All’interno di una famosa serie Écrivains de toujours (formato tascabile), edita dalle Éditions du Seuil a Parigi, figura un libricino (190 pagine appena, con molte illustrazioni) di Albert Béguin, Bernanos par lui-même, del 1954. Certo, ho letto qualche libro di Georges Bernanos: il suo Diario di un curato di campagna, Sotto il sole di Satana, Nuova storia di Mouchette, Dialoghi delle Carmelitane. Alcuni, anche più di una volta. Sono degli abissi, bisogna tornarvi più e più volte per cercare di toccarne il fondo. Però, mai avevo letto un libro che presentasse questo grande romanziere del secolo scorso. Tramite un articolo su una rivista, sono venuta a conoscenza di certi propositi dell’autore che mi hanno fortemente colpito. Allora, mi sono procurata il libricino in questione, dal quale erano prese le citazioni dell’articolo. Una rivelazione per me.
Esso parla della vita di Bernanos, senza, tuttavia, poter essere definito una biografia propriamente detta. Per la maggior parte del tempo, è Bernanos stesso che parla e che, mediante estratti dei suoi romanzi, del suo diario e delle sue lettere, esprime chi è lui nel suo intimo, quello che per lui è importante e che cosa lo spinge a scrivere.
Quando è già malato, sei mesi prima di morire, Bernanos annota, sul suo diario, in data 24 gennaio 1948: «Egli vuole, ma noi non sappiamo quel che vogliamo, noi non ci conosciamo, il peccato ci fa vivere alla superficie di noi stessi, noi non rientreremo in noi che per morire, ed è là che Egli ci attende» (p. 11). Lui aspetta il bambino che eravamo una volta e che abbiamo dimenticato, rinnegato, ma mai del tutto, perché non siamo in grado di estirparlo completamente. Dio aspetta pazientemente che questo bambino riprenda il sopravvento. Ed egli lo farà se noi glielo permettiamo: «… Nondimeno, venuta l’ora, sarà lui a riprendere il posto alla testa della mia vita, radunerà i miei poveri anni sino all’ultimo, e come un giovane capo coi suoi veterani, raccozzando la sfera in disordine, entrerà per primo nella Casa del Padre» (p. 10, estratto della prefazione de I grandi cimiteri sotto la luna).
Sono stati i sogni e le angosce della sua infanzia – soprattutto la sua smisurata paura della morte, a causa di una cattiva salute – le ribellioni della sua giovinezza, che hanno dato vita a gran parte dei suoi personaggi: Bianca de la Force nei Dialoghi delle Carmelitane, Mouchette, Chantal e Séraphita, l’altra nipote nel Diario di un curato (era così che Bernanos chiamava il suo romanzo, al quale era molto attaccato), il curato stesso, questo ingenuo con la sua anima bambina…
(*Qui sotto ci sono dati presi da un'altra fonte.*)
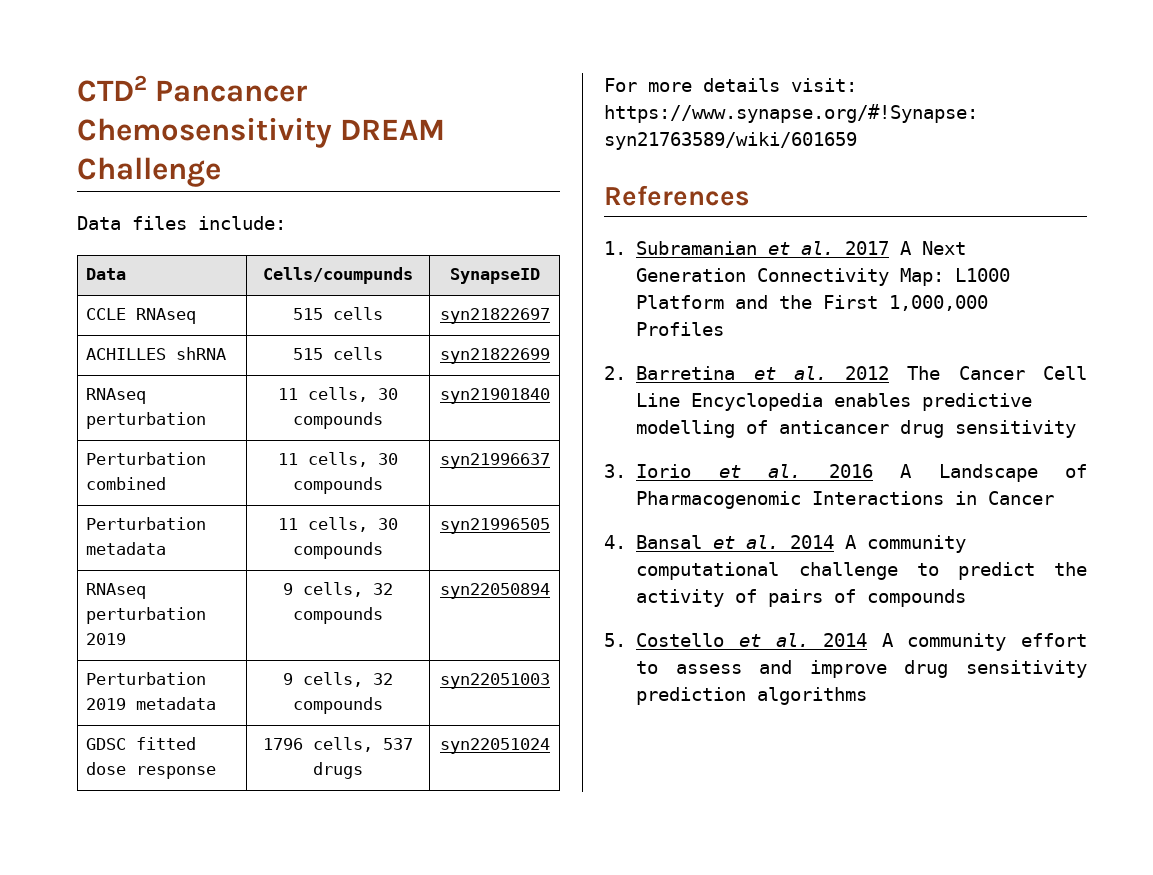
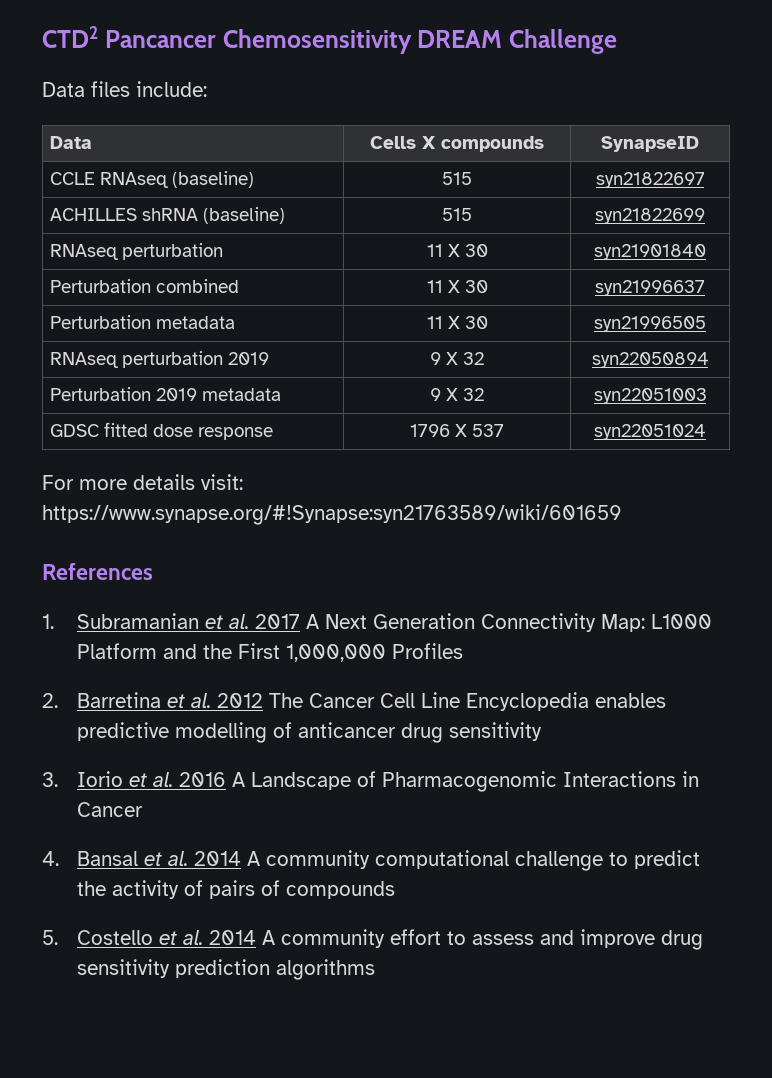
[263,267,413,284] Cells/coumpunds -> [370,136,544,152] Cells X compounds
[293,307,383,320] | 515 cells -> [172,171,255,188] [442,172,472,185] (baseline) | 515
[293,347,383,360] | 515 cells -> [203,207,286,224] [442,208,472,221] (baseline) | 515
[308,387,398,402] [293,412,383,429] cells, 30 compounds -> [447,244,488,257] X 30
[308,452,398,467] [293,477,383,494] cells, 30 compounds -> [447,280,488,293] X 30
[308,517,398,532] [293,542,383,559] cells, 30 compounds -> [447,316,488,329] X 30
[303,582,393,597] [293,607,383,624] cells, 32 compounds -> [446,352,484,365] X 32
[303,672,393,687] [293,697,383,714] cells, 32 compounds -> [446,388,484,401] X 32
[313,737,373,752] cells, -> [455,424,467,437] X
[313,762,363,779] drugs -> (504, 430) none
Bernanos scrive: «Non appena prendo la penna, ciò che mi si ridesta subito dentro è la mia infanzia, la mia infanzia così normale, così simile alle altre e da cui, tuttavia, prendo tutto quello che scrivo come una fonte inesauribile di sogni. I volti e i paesaggi della mia infanzia, tutti mescolati, confusi agitati in questo spazio di memoria incosciente che fa di me quello che sono, un romanziere e, se Dio vuole, anche un poeta» (p. 176). L’universo come lui lo concepisce, fa notare Albert Béguin, «non si divide tra buoni e cattivi, ma tra i santi, che, sono rimasti fedeli alla propria infanzia, e gli infelici che l’hanno perduta» (p. 41). E che, prima o poi, «si voltano verso di essa» e, anche nei momenti più bui della propria vita, hanno nostalgia di essa o la ritrovano stando vicini ai «santi» che li circondano.
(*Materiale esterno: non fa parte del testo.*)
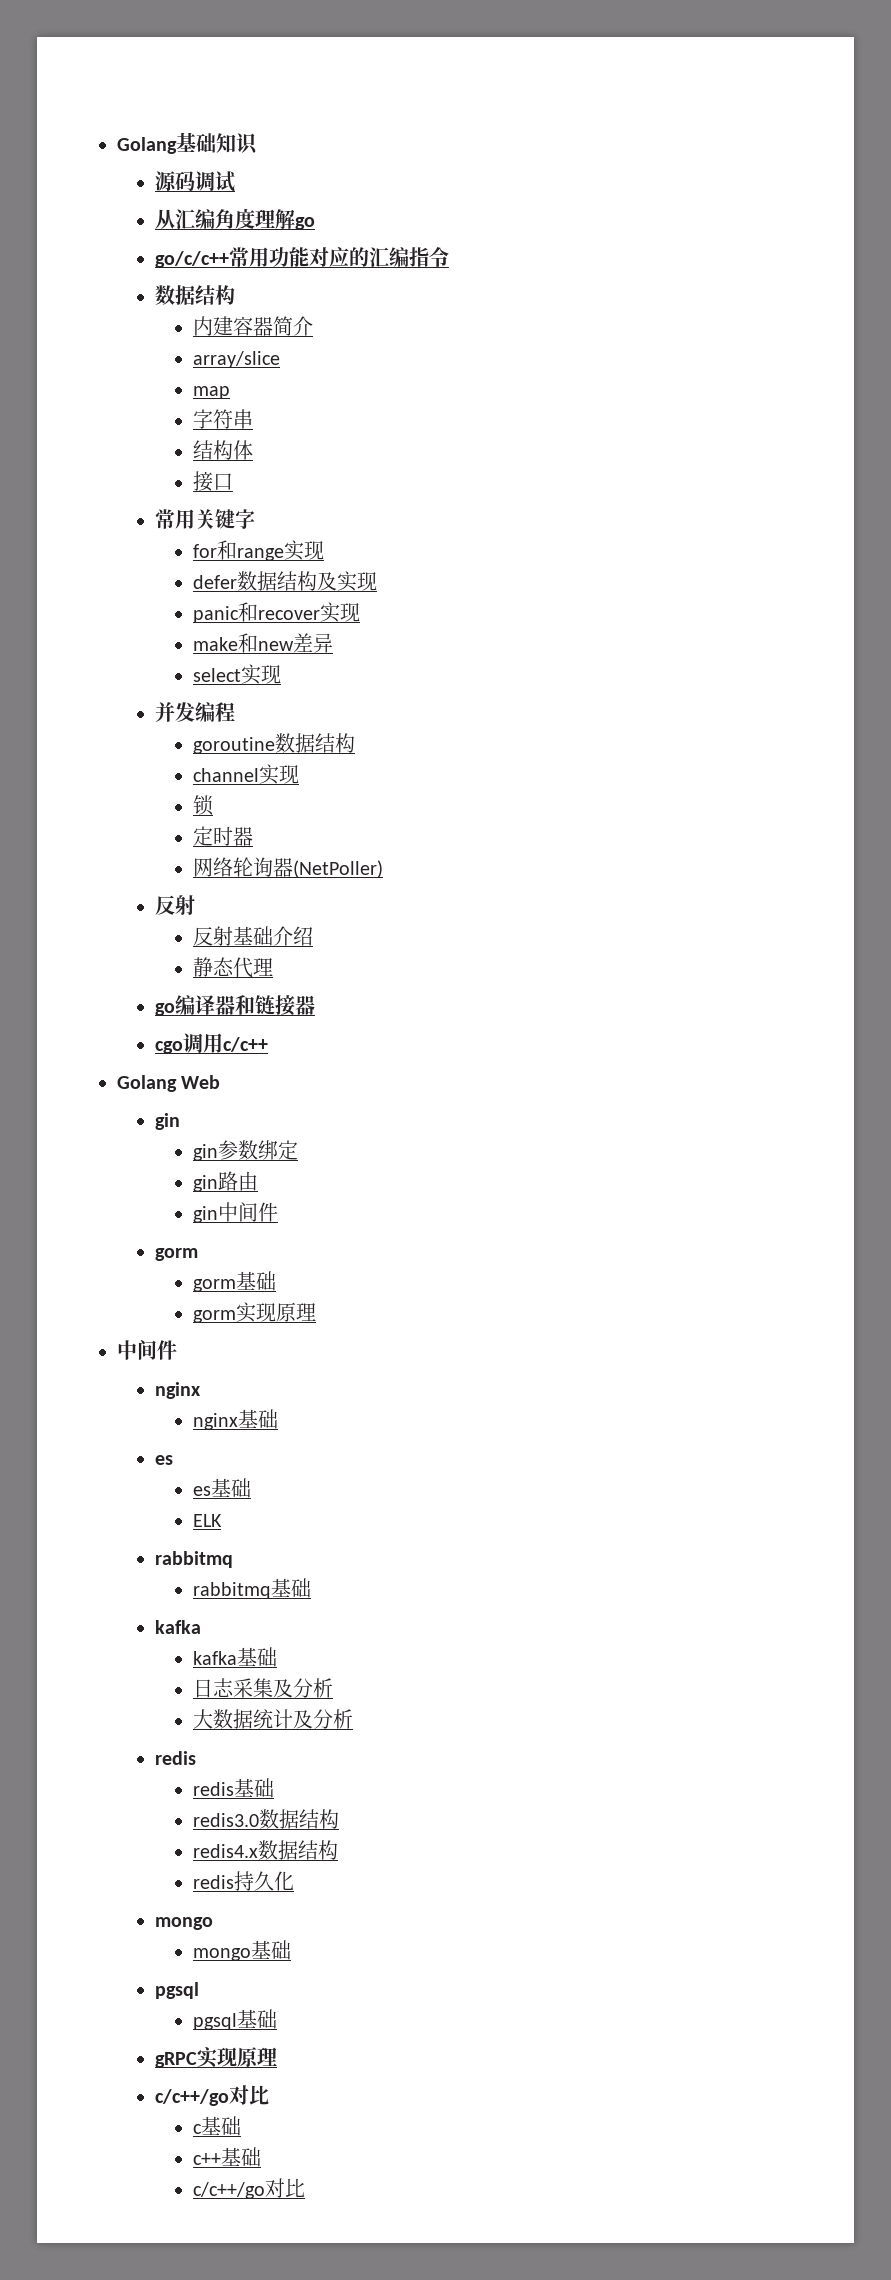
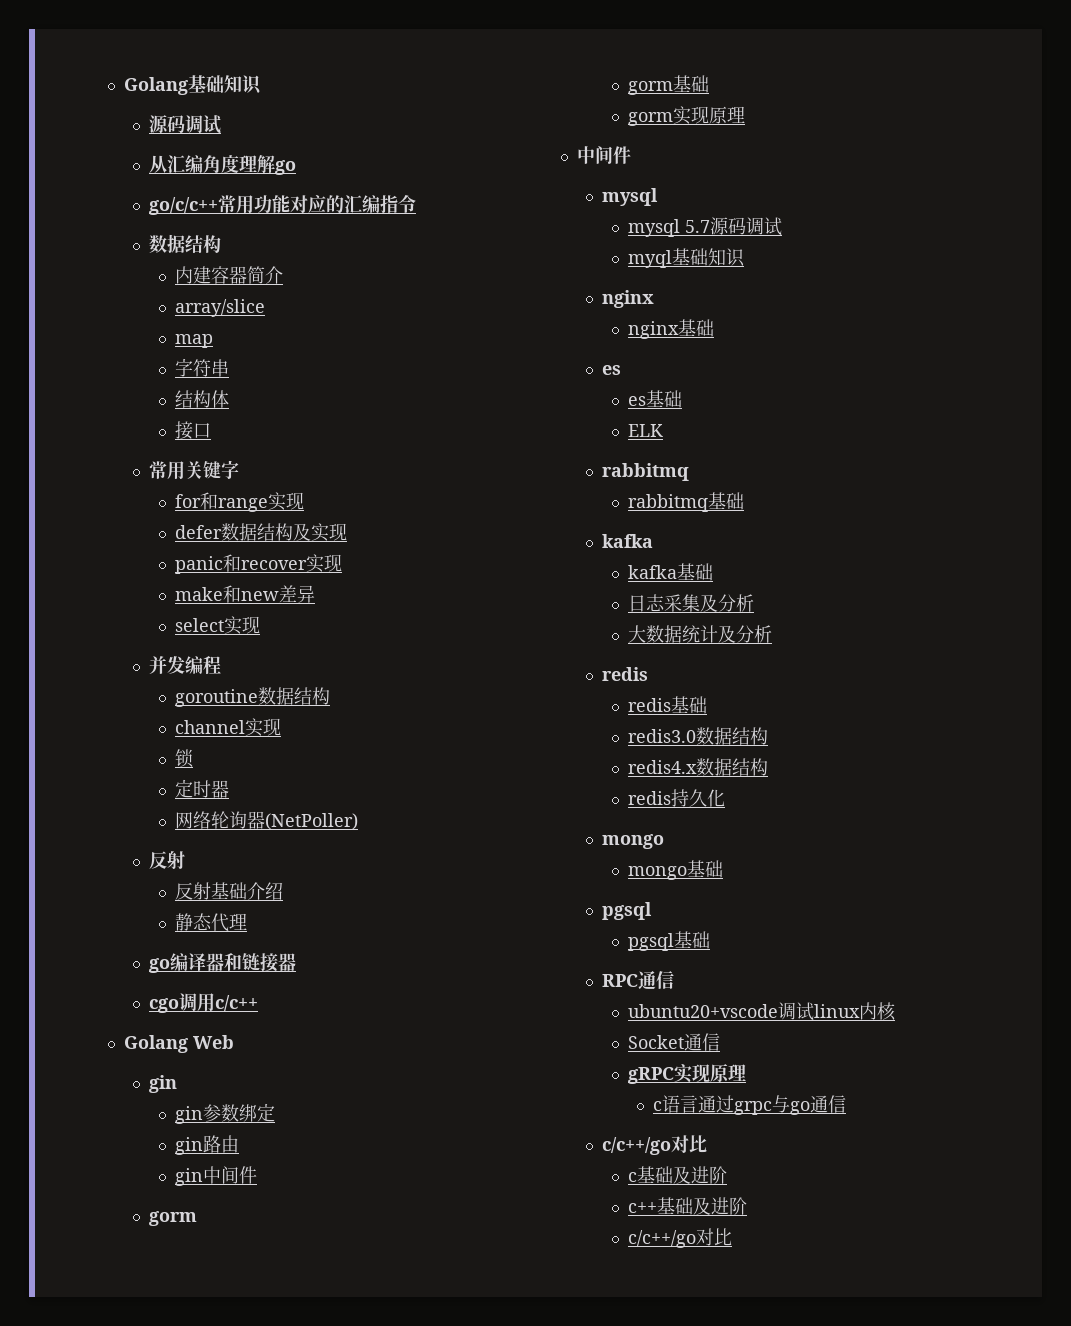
(177, 1350) none -> [602,188,659,206] [627,217,782,237] [627,248,745,268] // mysql // mysql 5.7源码调试 // myql基础知识
[155,2047,278,2068] gRPC实现原理 -> [602,971,675,990] [627,1002,896,1021] [627,1033,720,1051] [627,1064,746,1084] [653,1095,847,1115] RPC通信 // ubuntu20+vscode调试linux内核 // Socket通信 // gRPC实现原理 // c语言通过grpc与go通信
(242, 2126) none -> [672,1166,727,1184] 及进阶
(262, 2157) none -> [692,1197,747,1215] 及进阶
A proposito del suo Diario di un curato – iniziato nel 1934 – Bernanos, un anno dopo, osserva: «Ho deciso di scrivere il diario di un giovane curato, al suo ingresso in una parrocchia. Egli si complica la vita, fa il diavolo a quattro, fa progetti mirifici, naturalmente destinati al fallimento, si lascia più o meno abbindolare da degli imbecilli, delle depravate, dei mascalzoni, e quando crederà che tutto sia perduto, avrà servito il buon Dio nella misura stessa in cui non lo avrà fatto» (p. 174). Nel 1936, terminato il libro, aggiunge, in risposta a quelli che affermano il contrario, «C’è il curato di Torcy, il dottor Delbende, la Contessa, Chantal, la cara piccola pollastrella dello spretato [alla fine del romanzo] – mai, in nessun mio libro, ho inserito (?) tanti bambini ed eroi come in questo» (p.176). E lo stesso anno: «Sì, amo questo libro. Lo amo come se non facesse parte di me (?)». Chi non lo ama (?), anche se la lettura di questo grande romanzo non è per niente facile!